The Maryland General Assembly passed a state enabling act in 1927 authorizing the mayor and city council to pass a zoning ordinance. In the same year the city council created a thirteen member zoning commission to again divide the city into zones and draft regulations. Four years later the city council passed Baltimore's first comprehensive zoning law based on the efforts of thi3 commission. This ordinance re-established a five-member board of zoning appeals with broader powers than the original board. This body was authorized to "study zoning, its development, application and relation to public and private municipal development... and submit amendments to this ordinance...."

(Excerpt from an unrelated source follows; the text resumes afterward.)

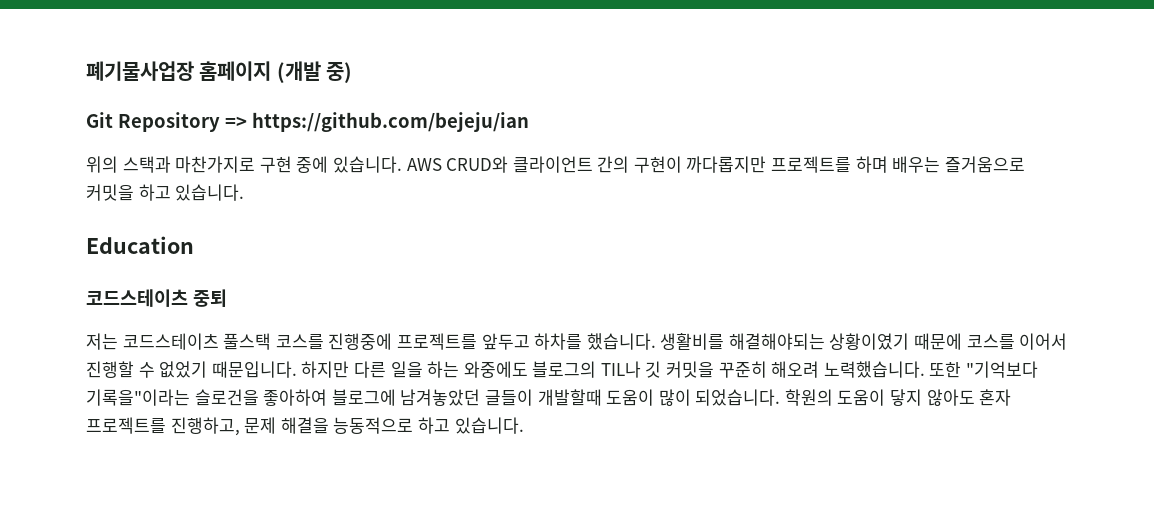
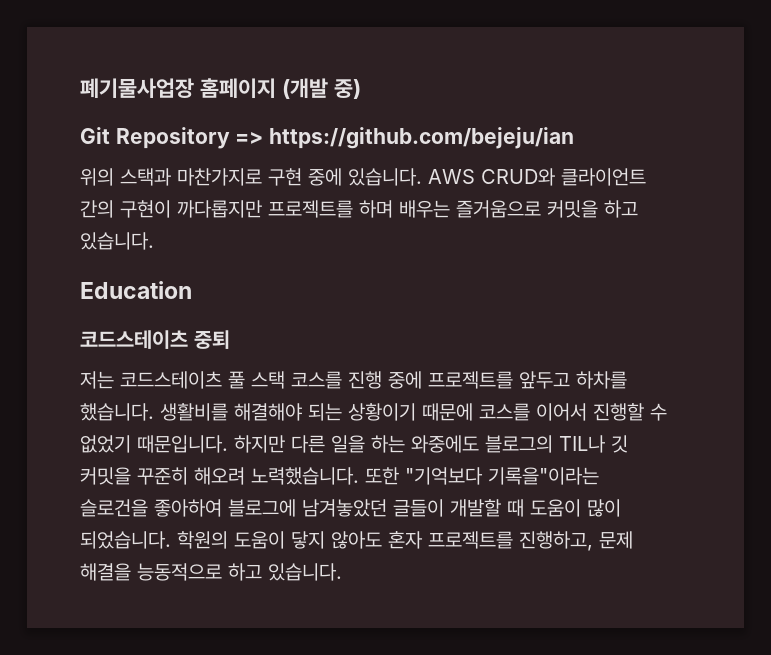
[223,333,393,350] 풀스택 코스를 진행중에 -> [228,371,422,389] 풀 스택 코스를 진행 중에
[728,333,910,350] 해결해야되는 상황이였기 -> [234,403,416,421] 해결해야 되는 상황이기
[537,389,602,406] 개발할때 -> [450,499,524,517] 개발할 때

The next major change in the administration and regulation of zoning occurred in 1946 with several municipal charter amendments. One established a department of municipal and zoning appeals headed by a five-member board of municipal and zoning appeals (BMZA). This board became a reality with the adoption of the revised charter in 1949.
The BMZA assumed the functions and powers of the old appeal tax court and the board of zoning appeals, both of which ceased to exist. The functions and powers of the commissioners for opening streets, which was also dissolved, passed to the bureau of assessments. The BMZA became the appellate body for zoning tax and condemnation appeals, and continues as such at the present time. The board hears and decides all pertinent appeals from the state department of assessments, refunds and abatements from the department of finance, footway and alley paving cases from the department of public works, and other miscellaneous appeals.
For further information concerning zoning and the BMZA see ord. 615 (1921); ord. 922 (1923); ord. 522 (1925); Laws of Maryland, 1927, ch. 705; art. 66B, 1927, Maryland Annotated Code; ord. 1247 (1931); res. 18 (1946); Baltimore City Charter of 1949; ord. 711 (1953); ord. 1051 (1971); Baltimore City Code, 1976 ed., art. 30.
Note that only one series of the records described here is available at the Baltimore City Archives. The BMZA is required by law to maintain its records within its own office so as to make them available for public inspection. Only the older correspondence files (series 5) have been transferred to the archives. All other records here described may be examined by contacting the board. Please note also that this record group includes materials from the predecessors to the BMZA which have been so identified where they appear.